(Extracted records)
══════════════════════════════

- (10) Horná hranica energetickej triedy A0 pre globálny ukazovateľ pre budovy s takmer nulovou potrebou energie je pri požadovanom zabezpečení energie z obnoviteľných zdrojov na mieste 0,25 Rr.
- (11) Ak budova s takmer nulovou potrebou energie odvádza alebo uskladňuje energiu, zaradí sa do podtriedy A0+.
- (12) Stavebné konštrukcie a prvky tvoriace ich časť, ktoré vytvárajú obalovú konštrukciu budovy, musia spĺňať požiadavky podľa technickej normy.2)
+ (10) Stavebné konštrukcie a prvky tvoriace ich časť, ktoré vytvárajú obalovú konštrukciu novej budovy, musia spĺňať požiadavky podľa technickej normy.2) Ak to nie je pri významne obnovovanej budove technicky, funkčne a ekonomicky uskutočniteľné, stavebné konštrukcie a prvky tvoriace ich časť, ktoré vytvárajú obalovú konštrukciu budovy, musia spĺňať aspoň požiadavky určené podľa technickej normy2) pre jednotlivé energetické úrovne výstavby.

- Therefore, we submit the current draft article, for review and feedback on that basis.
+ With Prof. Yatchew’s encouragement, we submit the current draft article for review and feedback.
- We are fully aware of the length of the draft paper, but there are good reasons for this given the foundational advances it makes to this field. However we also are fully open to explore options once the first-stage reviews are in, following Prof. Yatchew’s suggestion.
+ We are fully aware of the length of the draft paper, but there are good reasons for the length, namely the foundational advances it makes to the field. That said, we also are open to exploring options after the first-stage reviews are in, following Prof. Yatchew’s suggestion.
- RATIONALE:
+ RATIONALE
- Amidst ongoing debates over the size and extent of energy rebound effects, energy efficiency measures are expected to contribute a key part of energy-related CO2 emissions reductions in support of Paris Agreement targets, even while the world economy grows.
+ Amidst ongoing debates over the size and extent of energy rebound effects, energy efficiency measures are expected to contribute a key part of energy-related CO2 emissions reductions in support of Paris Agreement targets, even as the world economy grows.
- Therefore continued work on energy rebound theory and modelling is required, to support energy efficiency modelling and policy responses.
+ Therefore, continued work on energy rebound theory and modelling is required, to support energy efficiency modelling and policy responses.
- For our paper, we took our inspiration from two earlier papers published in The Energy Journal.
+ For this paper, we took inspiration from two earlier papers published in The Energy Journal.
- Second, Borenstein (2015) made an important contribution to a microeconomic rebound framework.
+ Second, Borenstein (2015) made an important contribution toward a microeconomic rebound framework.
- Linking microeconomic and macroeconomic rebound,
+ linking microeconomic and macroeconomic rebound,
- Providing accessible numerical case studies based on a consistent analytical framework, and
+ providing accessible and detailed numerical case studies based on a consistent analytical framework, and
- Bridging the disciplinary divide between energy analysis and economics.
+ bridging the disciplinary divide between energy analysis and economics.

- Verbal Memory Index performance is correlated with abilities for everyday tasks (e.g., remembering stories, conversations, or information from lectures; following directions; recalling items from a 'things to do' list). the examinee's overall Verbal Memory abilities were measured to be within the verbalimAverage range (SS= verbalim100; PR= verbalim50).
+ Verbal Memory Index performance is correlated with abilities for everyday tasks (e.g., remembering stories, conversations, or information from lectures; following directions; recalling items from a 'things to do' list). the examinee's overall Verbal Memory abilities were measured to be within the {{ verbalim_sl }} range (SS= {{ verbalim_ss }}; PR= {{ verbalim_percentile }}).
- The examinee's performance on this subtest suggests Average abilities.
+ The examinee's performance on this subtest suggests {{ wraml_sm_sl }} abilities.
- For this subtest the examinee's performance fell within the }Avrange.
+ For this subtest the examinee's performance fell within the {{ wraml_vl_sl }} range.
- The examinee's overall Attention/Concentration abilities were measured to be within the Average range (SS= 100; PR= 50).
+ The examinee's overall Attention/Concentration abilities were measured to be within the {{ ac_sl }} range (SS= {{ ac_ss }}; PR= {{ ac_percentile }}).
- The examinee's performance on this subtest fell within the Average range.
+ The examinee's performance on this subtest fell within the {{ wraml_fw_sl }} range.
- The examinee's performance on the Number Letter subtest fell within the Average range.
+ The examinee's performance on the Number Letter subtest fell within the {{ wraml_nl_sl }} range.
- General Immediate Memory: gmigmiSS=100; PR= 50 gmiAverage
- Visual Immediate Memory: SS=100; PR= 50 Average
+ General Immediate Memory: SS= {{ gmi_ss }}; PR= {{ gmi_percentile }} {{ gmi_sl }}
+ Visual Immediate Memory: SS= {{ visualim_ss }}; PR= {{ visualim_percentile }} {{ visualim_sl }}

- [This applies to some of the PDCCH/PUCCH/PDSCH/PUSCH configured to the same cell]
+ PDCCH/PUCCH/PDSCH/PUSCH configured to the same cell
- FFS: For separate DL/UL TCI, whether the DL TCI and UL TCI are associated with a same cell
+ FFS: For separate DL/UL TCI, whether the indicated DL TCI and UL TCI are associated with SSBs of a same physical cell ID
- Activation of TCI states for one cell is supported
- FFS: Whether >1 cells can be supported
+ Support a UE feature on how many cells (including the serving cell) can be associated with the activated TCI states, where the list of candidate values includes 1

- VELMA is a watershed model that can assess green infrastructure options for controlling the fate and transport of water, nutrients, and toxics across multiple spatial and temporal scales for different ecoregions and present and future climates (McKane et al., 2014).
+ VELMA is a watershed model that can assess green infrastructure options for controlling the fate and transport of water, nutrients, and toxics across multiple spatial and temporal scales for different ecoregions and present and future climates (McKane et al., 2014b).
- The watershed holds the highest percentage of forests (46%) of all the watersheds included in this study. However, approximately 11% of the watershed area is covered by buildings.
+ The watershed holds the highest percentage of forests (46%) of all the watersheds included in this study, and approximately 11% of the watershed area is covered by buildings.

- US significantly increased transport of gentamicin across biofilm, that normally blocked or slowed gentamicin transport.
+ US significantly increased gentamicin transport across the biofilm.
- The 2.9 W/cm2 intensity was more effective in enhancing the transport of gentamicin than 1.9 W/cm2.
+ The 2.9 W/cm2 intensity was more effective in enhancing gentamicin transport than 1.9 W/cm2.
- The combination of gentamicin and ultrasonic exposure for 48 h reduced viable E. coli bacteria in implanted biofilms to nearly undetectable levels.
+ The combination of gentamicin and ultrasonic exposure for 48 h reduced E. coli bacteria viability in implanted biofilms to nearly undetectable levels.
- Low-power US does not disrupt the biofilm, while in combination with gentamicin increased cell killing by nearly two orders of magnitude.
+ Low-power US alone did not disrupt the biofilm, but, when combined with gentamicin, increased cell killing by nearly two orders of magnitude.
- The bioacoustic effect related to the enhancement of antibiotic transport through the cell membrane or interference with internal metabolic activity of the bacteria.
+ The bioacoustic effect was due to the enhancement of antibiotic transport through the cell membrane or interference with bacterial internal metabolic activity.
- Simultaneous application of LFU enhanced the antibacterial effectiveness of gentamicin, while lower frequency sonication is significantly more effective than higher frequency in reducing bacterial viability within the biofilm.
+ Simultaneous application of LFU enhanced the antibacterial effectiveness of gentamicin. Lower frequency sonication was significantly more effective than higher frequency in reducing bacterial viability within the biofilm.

══════════════════════════════

WHAT YOU WILL DO: For this exercise, output exactly the lines above from the line with "- Linking microeconomic" to the line with "- Verbal Memory", counting both, and leave out the rest.

EXERCISE ANSWER:
- Linking microeconomic and macroeconomic rebound,
+ linking microeconomic and macroeconomic rebound,
- Providing accessible numerical case studies based on a consistent analytical framework, and
+ providing accessible and detailed numerical case studies based on a consistent analytical framework, and
- Bridging the disciplinary divide between energy analysis and economics.
+ bridging the disciplinary divide between energy analysis and economics.

- Verbal Memory Index performance is correlated with abilities for everyday tasks (e.g., remembering stories, conversations, or information from lectures; following directions; recalling items from a 'things to do' list). the examinee's overall Verbal Memory abilities were measured to be within the verbalimAverage range (SS= verbalim100; PR= verbalim50).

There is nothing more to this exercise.